CENTER VALLEY, Pa. — Long interested in a career in health care, Taylor Argeson achieved that goal when she earned a medical assistant/medical coding and billing degree in 2015.

That led to a position as a medical assistant at Lehigh Valley Health Network (LVHN). A few years into the job, though, the Allentown resident realized she wanted to do more with the skills she’d acquired and went looking for a nursing program.

But she had to go after that dream while continuing to work full time.

“I was looking for a night and weekend program, and Penn State Lehigh Valley’s (PSU-LV) Practical Nursing program offered that, at a great price and close location,” said Argeson, 28. “It was the perfect fit.”

Eighteen months later, in 2020, Argeson earned her certificate from the program and was ready to take her licensure exam. Today, she’s the clinical coordinator at a Lehigh Valley Physician Group (LVPG) internal medicine practice, a position she was able to secure thanks to her work at PSU-LV.

Argeson’s now managing a clinical team and overseeing patient needs during their office visits. Meanwhile, current nursing shortages have allowed her to work regular evening and weekend hospital shifts through LVHN’s patient partner program.

“This is a great opportunity which would not have been possible without being a nurse,” Argeson said. “The work itself is especially gratifying. When you can make a sick person smile or feel that much better, it makes a world of difference.”

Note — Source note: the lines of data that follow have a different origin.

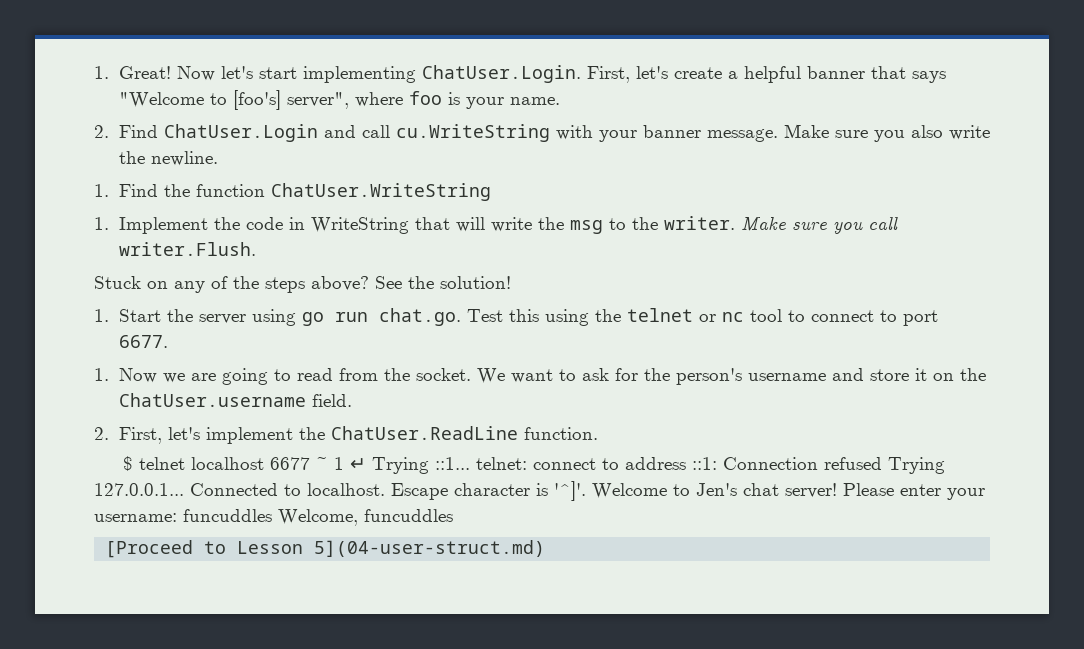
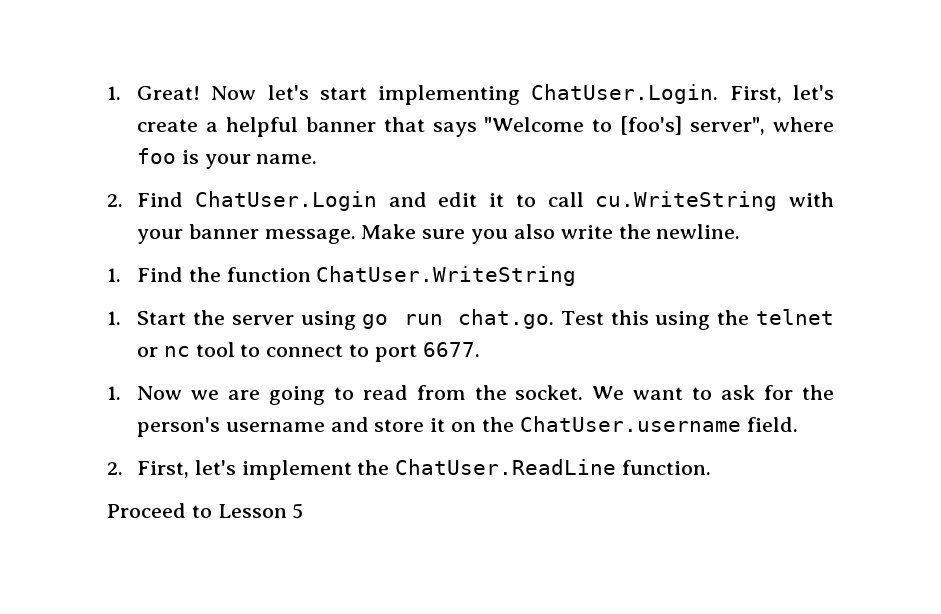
- 2. Find ChatUser.Login and call cu.WriteString with your banner message.
+ 2. Find ChatUser.Login and edit it to call cu.WriteString with your banner message.
- 1. Implement the code in WriteString that will write the msg to the writer. Make sure you call writer.Flush.
- Stuck on any of the steps above? See the solution!
- $ telnet localhost 6677 ~ 1 ↵ Trying ::1... telnet: connect to address ::1: Connection refused Trying 127.0.0.1... Connected to localhost. Escape character is '^]'. Welcome to Jen's chat server! Please enter your username: funcuddles Welcome, funcuddles
- [Proceed to Lesson 5](04-user-struct.md)
+ Proceed to Lesson 5

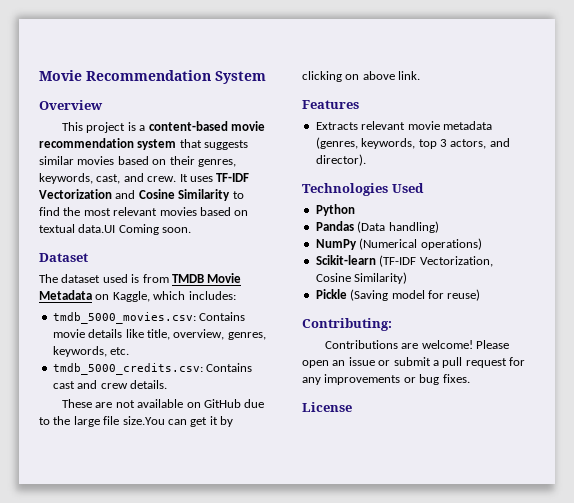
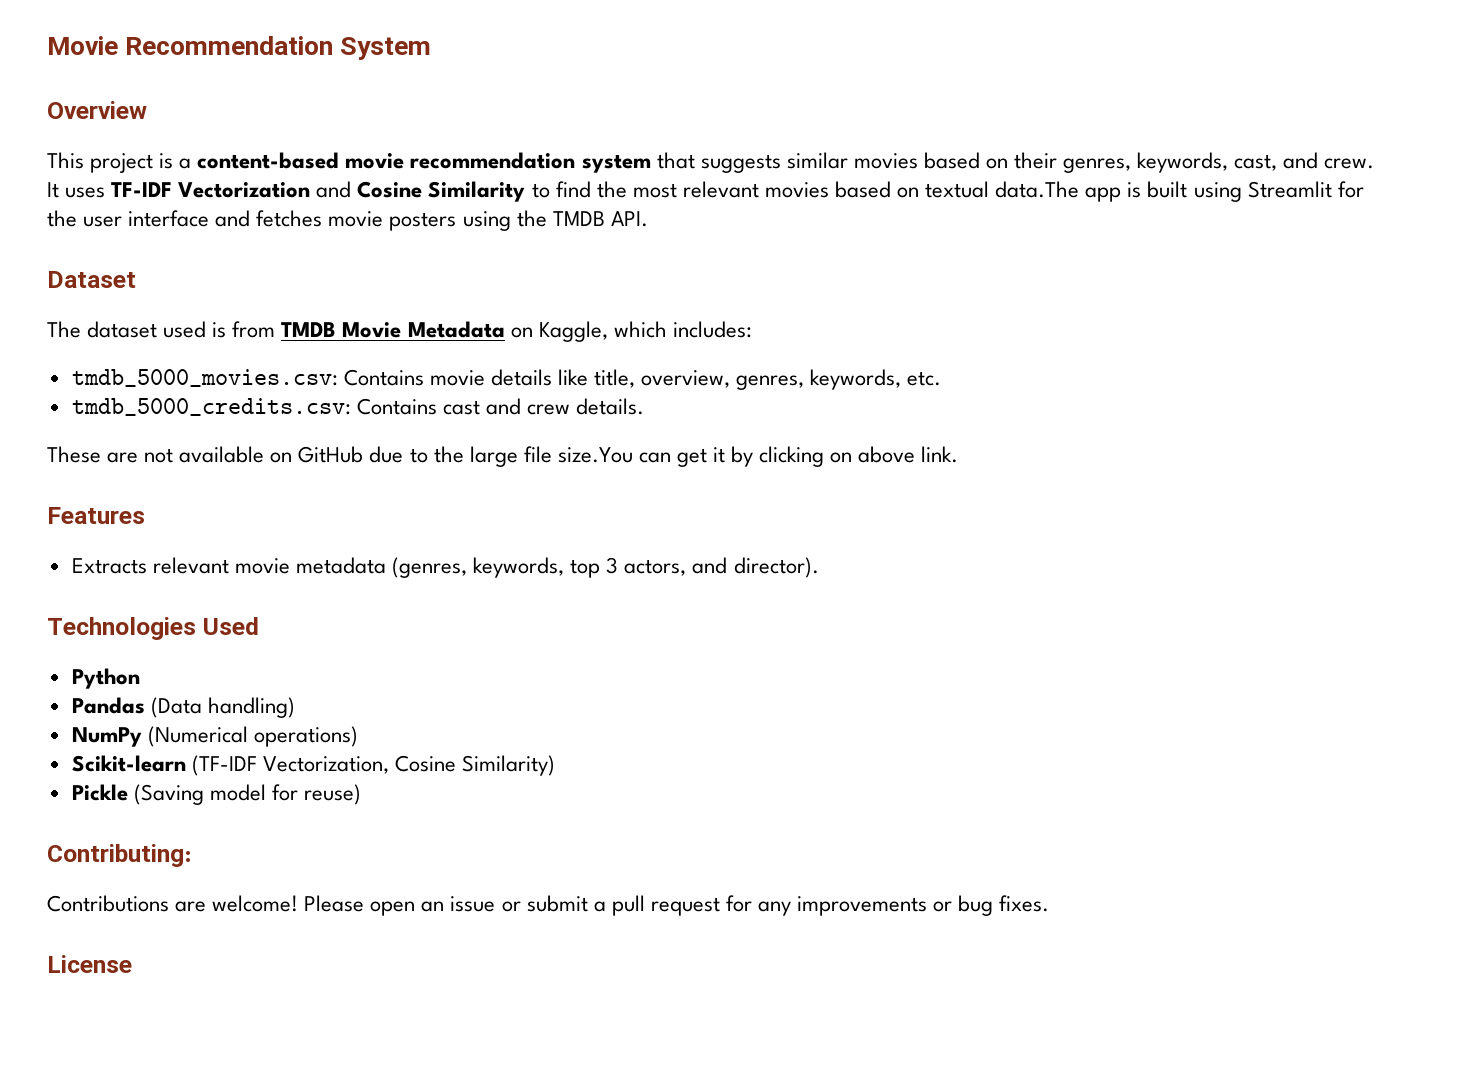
- It uses TF-IDF Vectorization and Cosine Similarity to find the most relevant movies based on textual data.UI Coming soon.
+ It uses TF-IDF Vectorization and Cosine Similarity to find the most relevant movies based on textual data.The app is built using Streamlit for the user interface and fetches movie posters using the TMDB API.

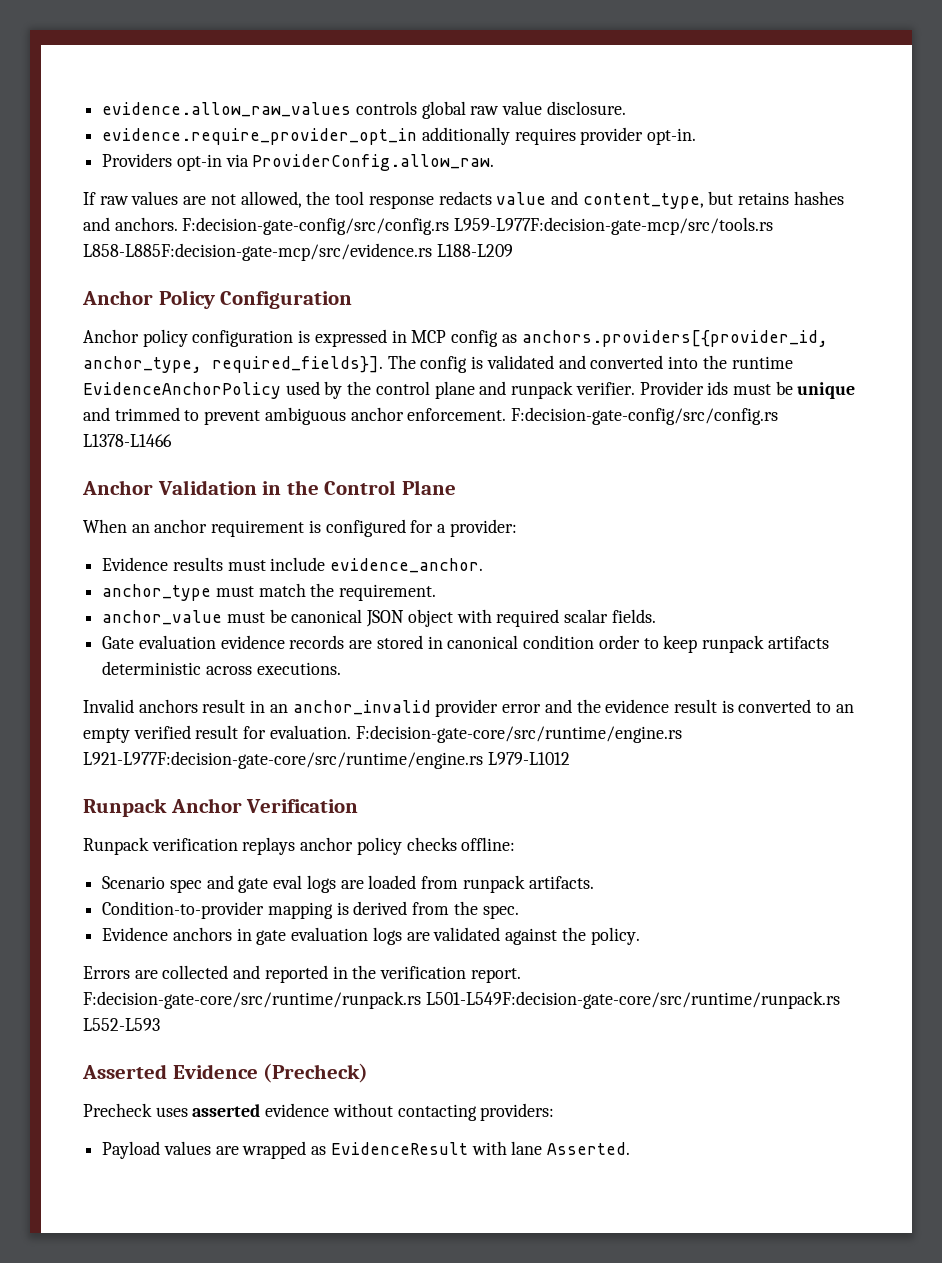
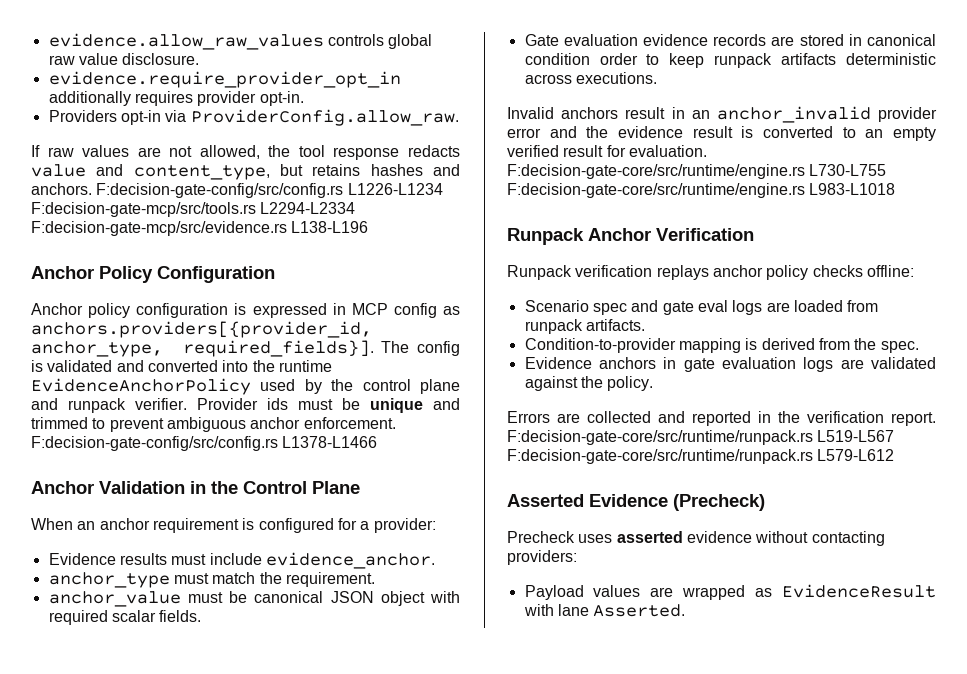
- F:decision-gate-config/src/config.rs L959-L977F:decision-gate-mcp/src/tools.rs L858-L885F:decision-gate-mcp/src/evidence.rs L188-L209
+ F:decision-gate-config/src/config.rs L1226-L1234 F:decision-gate-mcp/src/tools.rs L2294-L2334 F:decision-gate-mcp/src/evidence.rs L138-L196
- F:decision-gate-core/src/runtime/engine.rs L921-L977F:decision-gate-core/src/runtime/engine.rs L979-L1012
+ F:decision-gate-core/src/runtime/engine.rs L730-L755 F:decision-gate-core/src/runtime/engine.rs L983-L1018
- F:decision-gate-core/src/runtime/runpack.rs L501-L549F:decision-gate-core/src/runtime/runpack.rs L552-L593
+ F:decision-gate-core/src/runtime/runpack.rs L519-L567 F:decision-gate-core/src/runtime/runpack.rs L579-L612

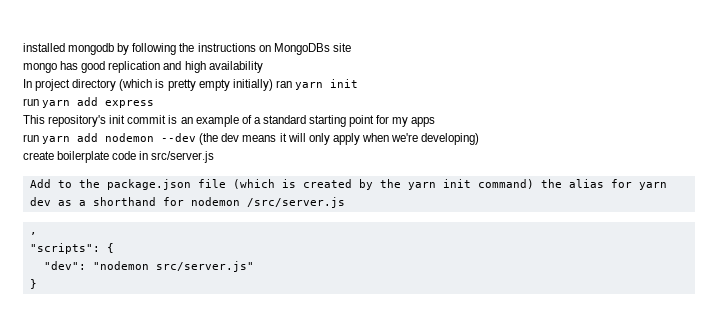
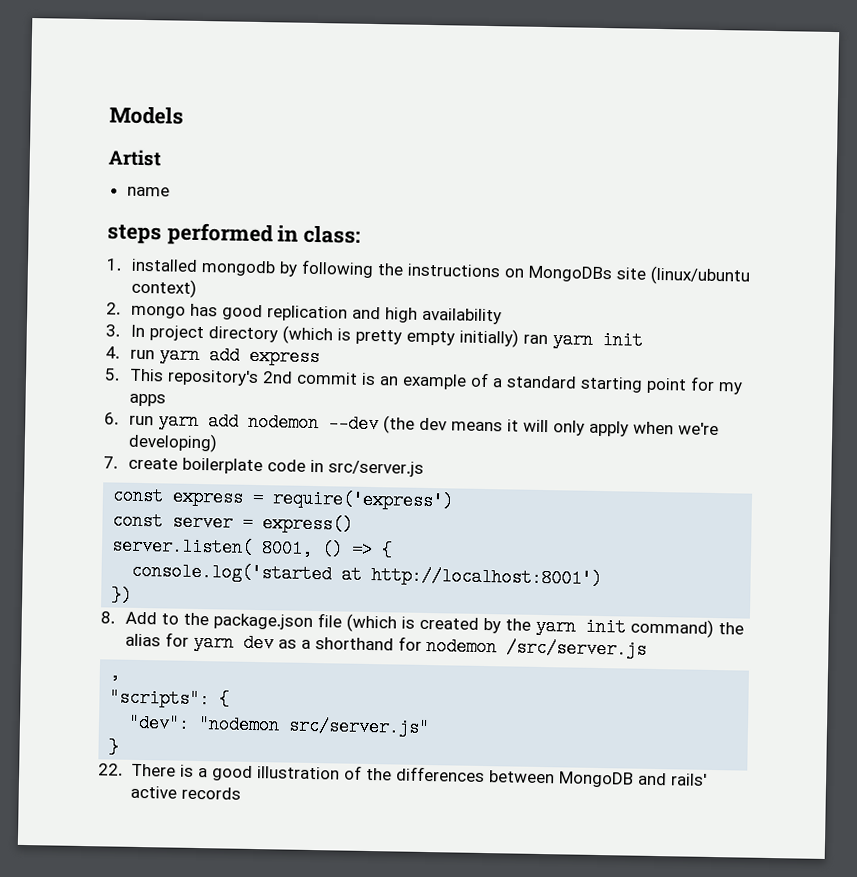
- installed mongodb by following the instructions on MongoDBs site
- mongo has good replication and high availability
+ Models
+ Artist
+ name
+ steps performed in class:
+ 1. installed mongodb by following the instructions on MongoDBs site (linux/ubuntu context)
+ 2. mongo has good replication and high availability
- In project directory (which is pretty empty initially) ran yarn init
+ 3. In project directory (which is pretty empty initially) ran yarn init
- run yarn add express
+ 4. run yarn add express
- This repository's init commit is an example of a standard starting point for my apps
+ 5. This repository's 2nd commit is an example of a standard starting point for my apps
- run yarn add nodemon --dev (the dev means it will only apply when we're developing)
+ 6. run yarn add nodemon --dev (the dev means it will only apply when we're developing)
- create boilerplate code in src/server.js
+ 7. create boilerplate code in src/server.js
- Add to the package.json file (which is created by the yarn init command) the alias for yarn dev as a shorthand for nodemon /src/server.js
+ const express = require('express')
+ const server = express()
+ server.listen( 8001, () => {
+ console.log('started at http://localhost:8001')
+ })
+ 8. Add to the package.json file (which is created by the yarn init command) the alias for yarn dev as a shorthand for nodemon /src/server.js
+ 22. There is a good illustration of the differences between MongoDB and rails' active records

According to Argeson, PSU-LV’s Practical Nursing program was ideal for her needs. During the week, she could come directly to class from work, while the program’s weekend hours gave her plenty of family time and opportunities to study.

The coursework was challenging but the faculty members were extremely supportive, said Argeson, singling out program director Heather Clark for making “a great impact on my life.”

“The teachers and faculty pushed us as we would be challenged during the licensure exam and into our nursing journeys,” she said. “Due to COVID, we had to go virtual for most of the second half of the program, and I truly feel it went as smooth as it possibly could. The faculty gave us all of the resources we needed and offered help whenever we needed it. Someone was always just an email or Zoom away.”

“And the facility at the campus was fantastic, with the mannequins and hands-on options making the coursework that much easier to understand,” she continued. “It was always nice to be able to practice the skills we were taught — it brought all the pieces together.”

As she moves forward in her nursing career, Argeson plans to continue advancing her education. Right now, she’s actively searching for an RN program as a next step.

“PSU-LV’s LPN program greatly impacted my career, opening doors for me that would not have been there otherwise. It truly solidified why I wanted to be a nurse and helped me to achieve this goal,” she said. “Whenever anyone is searching for an LPN program, I always tell them to check out Penn State Lehigh Valley.”